VCI Entertainment announced this past week that One
Million B.C., a Hal Roach film production released theatrically in the
spring of 1940, will be available as both DVD and Blu-ray product offerings on
July 25. It has been given a 2K
restoration from the film’s original 35mm negative for this home entertainment
launch.
One Million B.C. is a Hollywood curiosity by any standard. An excellent read for some of the backstory
details on the production and casting of the film can be found in Richard Lewis
Ward’s 2005 book, “A History of the Hal Roach Studios.”
Hal Roach handled the direction (with Hal Roach, Jr. doing
some of the second unit work) and assembled a cast that included Carole Landis,
whose film career to that point did not hold a candle to her personal life —
love affairs with both Busby Berkeley and Darryl F. Zanuck — Victor
Mature, who had made his film debut the previous year in the aforementioned The
Housekeeper’s Daughter (also a Hal Roach production) and Lon Chaney,
Jr., who also starred in the Hal Roach production of Of Mice and Men
(nominated Best Picture, but for some odd reason Chaney’s performance was
ignored in the Best Actor category), which opened in New York City in December
of 1939 to qualify for Oscar consideration and then went wide in January of
1940.
The plot for the film cannot be taken seriously — the
1,000,000 B.C. part is pure hype — as it blends different epochs that would
send paleontologists into the night screaming in agony.

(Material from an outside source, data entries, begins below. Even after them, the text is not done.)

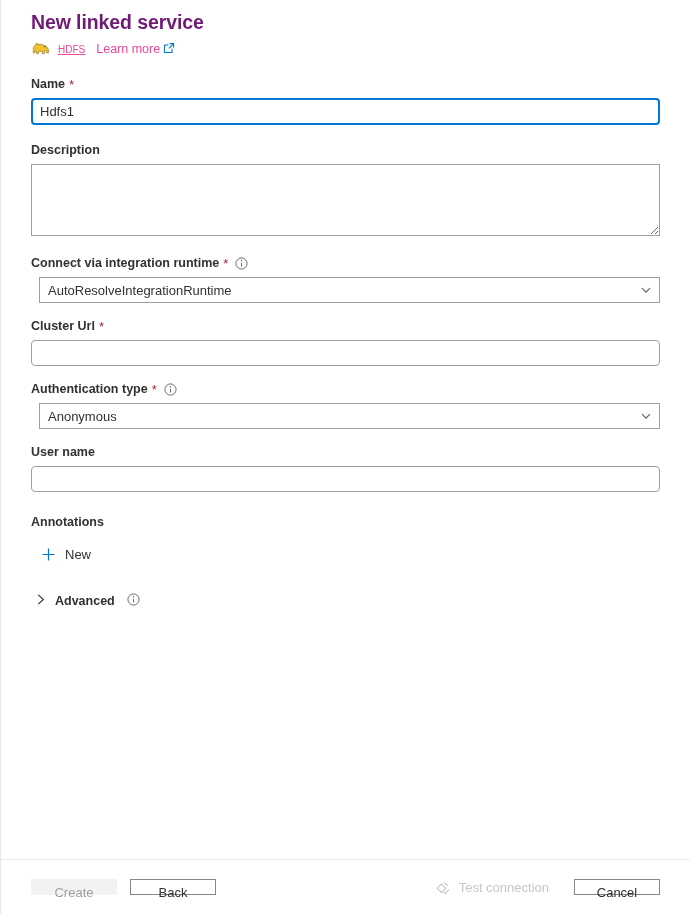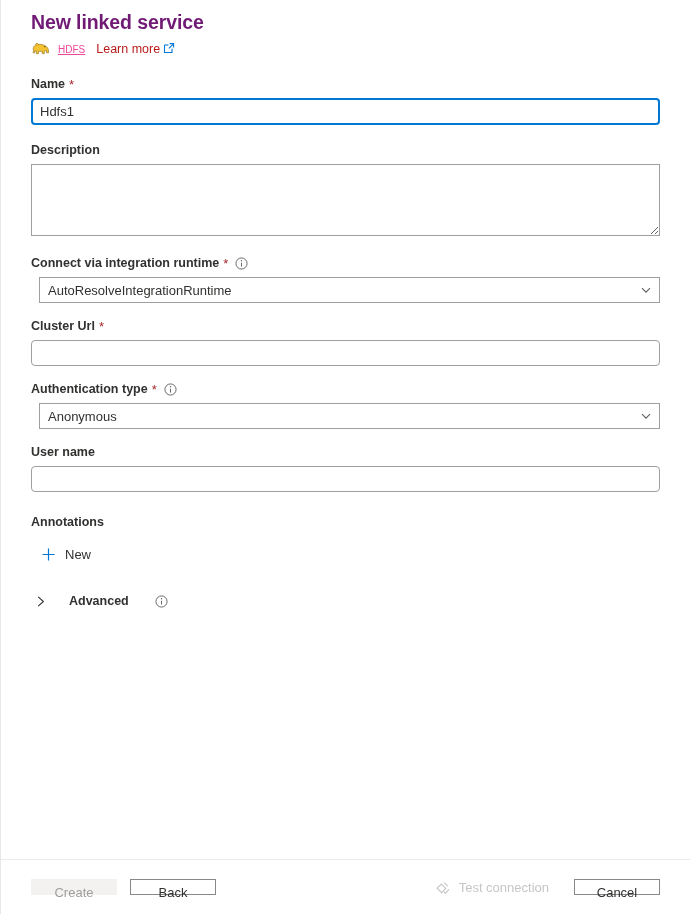--- a/index.html
+++ b/index.html
@@ -41,21 +41,21 @@
   }
   .hdfs-logo { width: 20px; height: 17px; display: block; flex: none; }
   .subtitle-text {
     font-size: 10px;
     color: #ec4899;
     line-height: 17px;
     text-decoration: underline;
   }
   .learn-more {
     font-size: 12.5px;
-    color: #b91c1c;
+    color: #ec4899;
     text-decoration: none;
     cursor: pointer;
     margin-left: 4px;
     line-height: 17px;
   }
   .ext-icon { width: 12px; height: 12px; display: inline-block; vertical-align: -1px; margin-left: 3px; }
 
   .field { margin-top: 17px; }
   .field.tight { margin-top: 15px; }
   .label-row {
@@ -146,22 +146,22 @@
     background: none;
     border: none;
     padding: 2px 2px;
     font-family: "Liberation Sans", sans-serif;
   }
   .plus-icon { width: 15px; height: 15px; display: block; }
   .new-label { font-size: 13px; color: #323130; line-height: 17px; }
 
   .advanced-row {
     display: flex;
-    align-items: center;
-    gap: 22px;
+    align-items: flex-start;
+    gap: 8px;
     margin-top: 27px;
     margin-left: 5px;
     cursor: pointer;
     width: fit-content;
   }
   .chevron-right { width: 11px; height: 13px; display: block; }
   .advanced-label { font-size: 12.5px; font-weight: 600; color: #323130; line-height: 17px; }
 
   .footer {
     flex: none;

We have cave people with few, if any,
language skills, dinosaurs (well, lizards enlarged for the screen) and rampaging
Mastodons. It’s pure adventure, nothing
more.
When the film had its first “out of town” sneak previews, it
became obvious to Hal Roach that the original voice-over introduction to the
story wasn’t effective in setting the mood for the story that was to
follow. So he recruited faded silent
film star Conrad Nagel to shoot a prologue that had him play the role of an anthropologist
who was working on a dig (a treasure trove of cave painting) when a group of
hikers sought shelter in his cave from a storm. He entertains them with his musings on what
the cave painting might represent.
Boom, we flash back to Tumak (Victor Mature) and his father,
Akhoba (Lon Chaney, Jr.) — who just happens to be the leader of a tribe of cave
dwelling people — who have a tiff over the sharing of a meal and Tumak is
beaten senseless and tossed over a cliff.
The fall doesn’t kill him, nor does the Mastodon who attacks him … unconscious
he floats down a river on the tree that the giant beast uprooted.
He is found by Loana (Carole Landis), a member of a group
that we come to know as the Shell Tribe, and he is cared for. Compared to his upbringing with the “Rock”
people, these are highly “civilized” humans, which confuses him at first, but
he eventually comes around to their way of living.
Tumak has little to no luck and gets tossed out of this
group too — for reasons he can’t quite grasp — but by this time Loana has
become enamored with him and joins him in his exile.
All of these events — and more — are interpreted from cave
paintings!! Either Conrad Nagel knows
his stuff or he is stark raving mad. No
matter, One Million B.C. is a
must-have on Blu-ray come July 25!
Of note, Hal Roach got a producer’s credit for the 1966 more
famous remake, One Million Years B.C., starring Raquel Welch as Loana. One thing is certain for both films, Raquel
Welch and Carole Landis were sex symbols of their time — that mutual status
far-eclipsing their common roles of Loana, prehistoric woman!